Deuxièmement, la pandémie a vu émerger un consensus sur la nécessité d'une intervention significative du secteur public, mais il y a moins d'accord sur ce que cela implique au-delà des mesures contracycliques. Le risque existe que les mesures budgétaires expansionnistes ne soient considérées que comme des outils de lutte contre l'incendie, alors qu'elles sont en fait des instruments essentiels du développement à long terme.

La CNUCED demande que l'espace politique créé par la pandémie soit mis à profit pour réévaluer le rôle de la politique budgétaire dans l'économie mondiale, ainsi que les pratiques qui ont creusé les inégalités.

Troisièmement, pour apporter le soutien nécessaire à une meilleure reconstruction, il faudra une coordination politique beaucoup plus grande entre les économies d'importance systémique ; les réformes de l'architecture économique internationale qui avaient été promises après la crise de 2008-2009 ont malheureusement été rapidement abandonnées face à la résistance de la classe des rentiers.

Quatrièmement, la réticence des autres économies avancées à suivre l'exemple des États-Unis visant à exempter des droits de propriété intellectuelle les vaccins contre la Covid-19 n'est pas seulement un signe inquiétant de l'obstination désordonnée du Nord ; elle est particulièrement coûteuse pour des économies déjà limitées financièrement.

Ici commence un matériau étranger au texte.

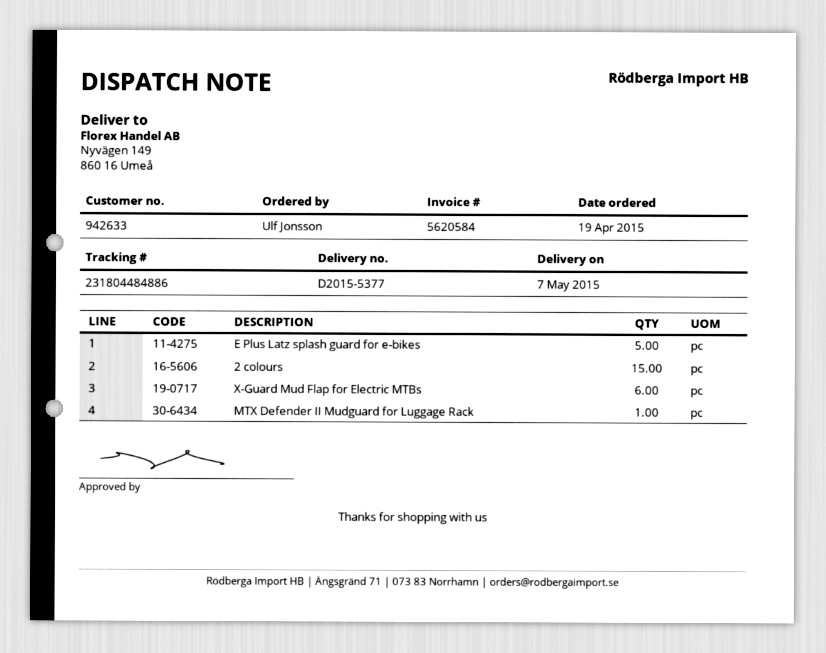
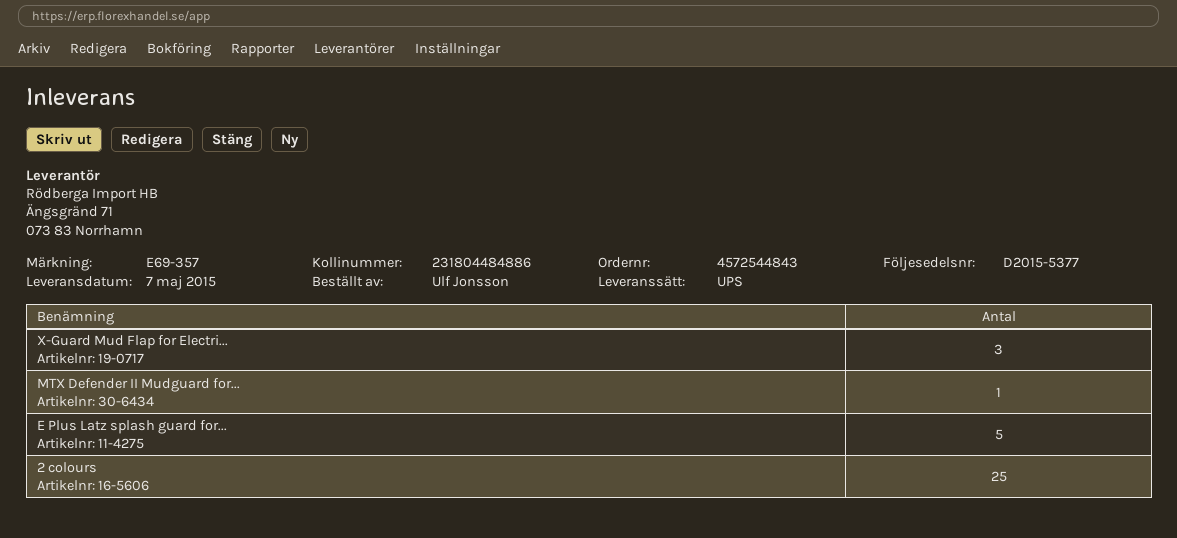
2 colours: 15 -> 25
X-Guard Mud Flap for Electric MTBs: 6 -> 3

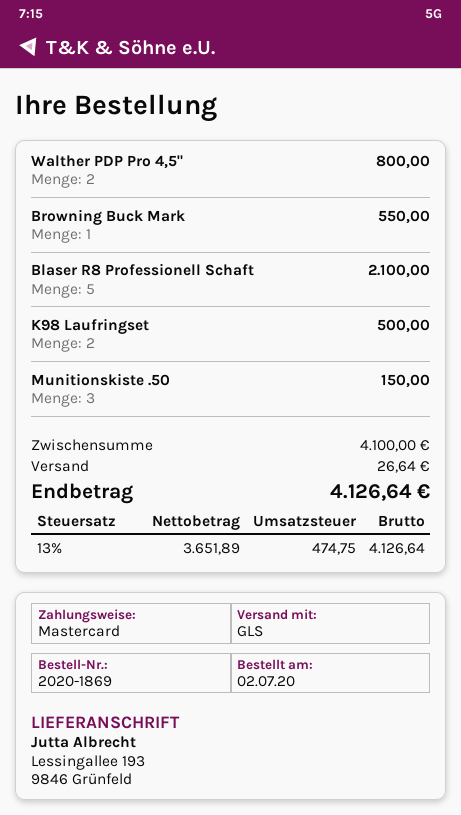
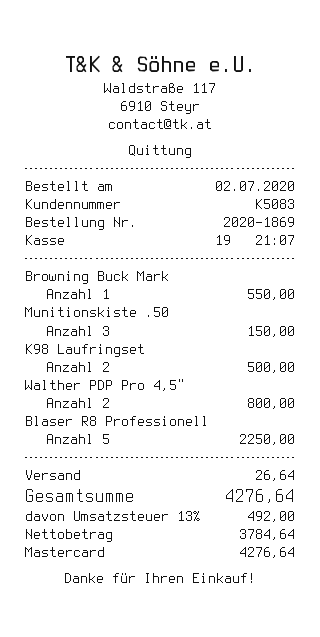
Blaser R8 Professionell Schaft: 5 for 2100.00 -> 5 for 2250.00
net: 3651.89 -> 3784.64
tax: 13% = 474.75 -> 13% = 492.00
total: 4126.64 -> 4276.64

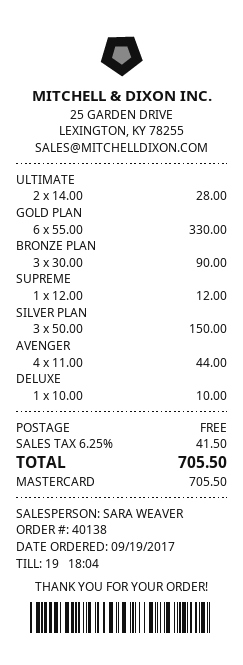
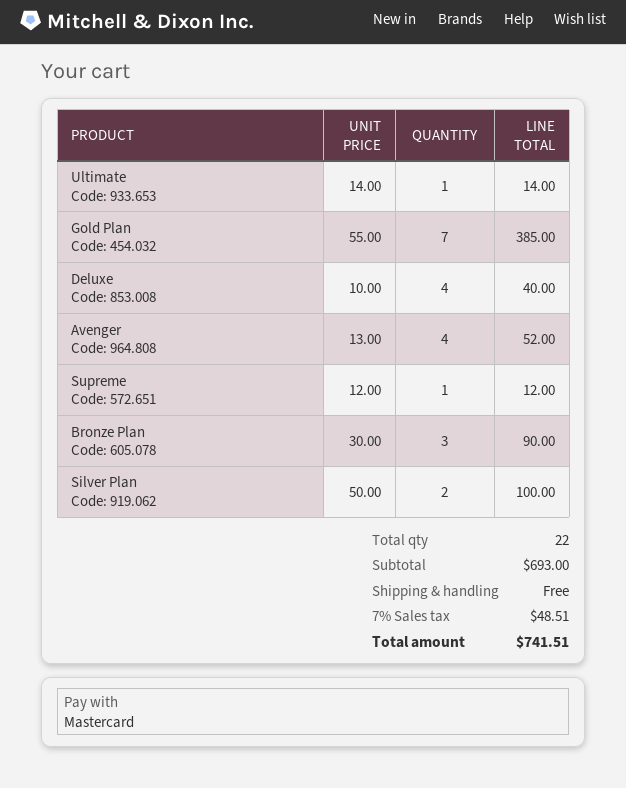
ULTIMATE: 2 x 14.00 = 28.00 -> 1 x 14.00 = 14.00
GOLD PLAN: 6 x 55.00 = 330.00 -> 7 x 55.00 = 385.00
SILVER PLAN: 3 x 50.00 = 150.00 -> 2 x 50.00 = 100.00
AVENGER: 4 x 11.00 = 44.00 -> 4 x 13.00 = 52.00
DELUXE: 1 x 10.00 = 10.00 -> 4 x 10.00 = 40.00
tax: 6.25% = 41.50 -> 7% = 48.51
total: 705.50 -> 741.51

Selon une estimation récente, le coût cumulé des retards de vaccination s'élèvera, d'ici 2025, à 2’300 milliards de dollars, les pays en développement devant supporter la majeure partie de ce coût.

Un soutien international renouvelé est nécessaire pour les pays en développement, dont beaucoup sont confrontés à une crise sanitaire de plus en plus grave, alors même qu'ils doivent faire face à un fardeau croissant de la dette et à la perspective d'une décennie perdue.

 

[1] Sur la base des dollars constants et des taux de change de 2015.